Vivemos em tempos interessantes. Estas palavras, repetidas por muitos, transmitem a sina de viver em tempos de enormes transformações, em que a mutação das realidades até então conhecidas irá certamente deixar uma marca na História.
No mês de abril, os cidadãos da Turquia foram convidados a demonstrar a sua opinião relativamente à proposta de alteração constitucional. O Presidente Erdoğan lidera a defesa do reforço do seu papel, no que diz respeito à dimensão do seu poder e à duração das suas funções.
Torna-se clara uma oposição entre o Presidencialismo, tal como é apresentado neste referendo, e a democraticidade na divisão de poderes e respeito pela delegação de competências por várias instituições. Esta concentração é contrastante com a Turquia pós-Roma, que revê no continente europeu uma oportunidade de desenvolver o seu Estado e lidera a carruagem de interesse na integração nas Comunidades Europeias.
Deixamos de olhar para a Turquia como o eterno candidato à adesão à União Europeia. Esta visão confirma-se, após a tentativa de golpe de Estado, no verão passado. A intenção de reforçar os poderes de Erdoğan ganha um novo ímpeto. Jean-Claude Juncker, Presidente da Comissão Europeia, chega a falar sobre o olhar atento da UE sobre os desenvolvimentos no país e de que uma deriva afastada da esfera democrática terá de colocar as negociações de adesão em suspensão.
Foquemos, agora, as nossas atenções na diáspora turca presente nestes países. Igualmente convidada a expressar o seu voto, fica traçado um comportamento eleitoral que nos demonstra os diferentes níveis de integração das comunidades.
Bélgica, Países Baixos, França e Alemanha são os quatro países europeus onde se destaca um maior apoio à concentração de poderes na figura do Presidente da República.
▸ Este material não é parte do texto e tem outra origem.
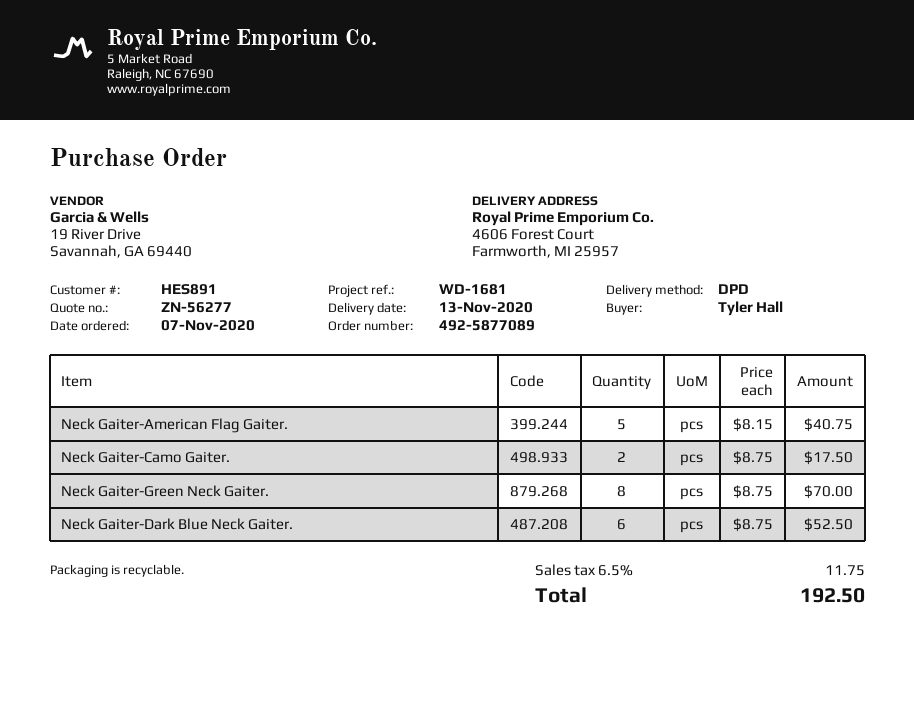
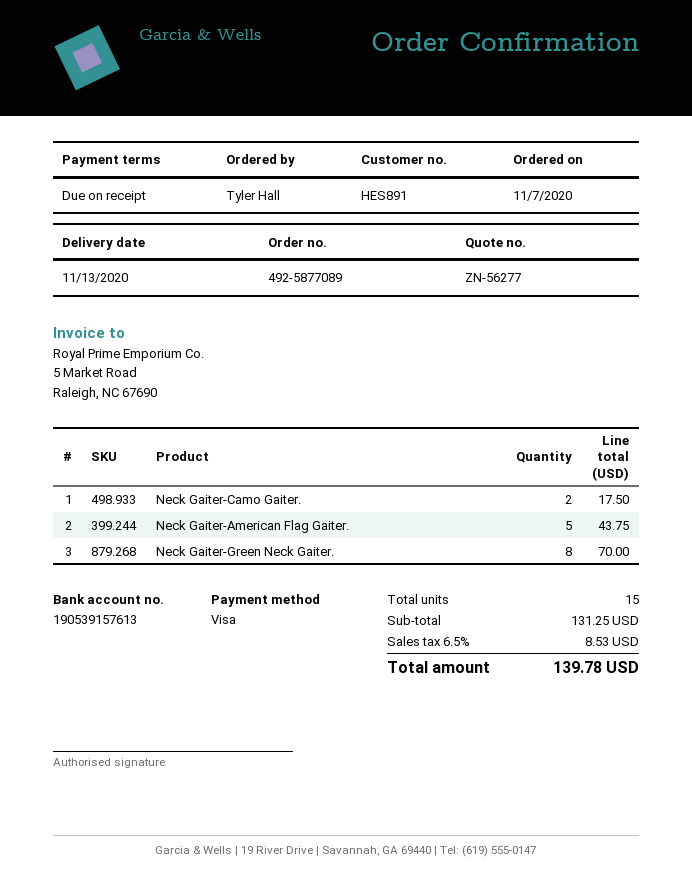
Neck Gaiter-American Flag Gaiter.: 5 for 40.75 -> 5 for 43.75
Neck Gaiter-Dark Blue Neck Gaiter.: 6 for 52.50 -> none
tax: 6.5% = 11.75 -> 6.5% = 8.53
total: 192.50 -> 139.78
Por oposição, em Espanha e no Reino Unido, o apoio mais significativo dirige-se para o «não».
Daqui retiram-se duas rápidas conclusões: nos países onde as comunidades são mais significativas, maior é o nível de apoio a Erdoğan e nos mesmos países assiste-se a uma hostilidade crescente entre as comunidades dominantes e as comunidades turcas. Se pensarmos de forma mais aprofundada, podemos até entender que a tensão crescente pode ser motivadora da formalização de uma divisão de comunidades – expressa através do voto em referendo.
Num ano de rápidas alterações, muitas delas através da consulta pública, colocamos grande parte do caminho em causa: o comportamento de sucessivos governos, a condução elitista das políticas públicas e a própria fidelidade do processo eleitoral.
Vivemos tempos interessantes e o resultado da primeira ronda de eleições em França demonstram como estamos a jogar na roleta russa. É importante analisar o referendo turco, pois falar na Turquia tem sido sinónimo de voltar a pensar na ideia de Europa. Quando prometemos ficar atentos ao que se passa no país, será que temos consciência que o papel das barreiras que nos separam é cada vez menos significativo?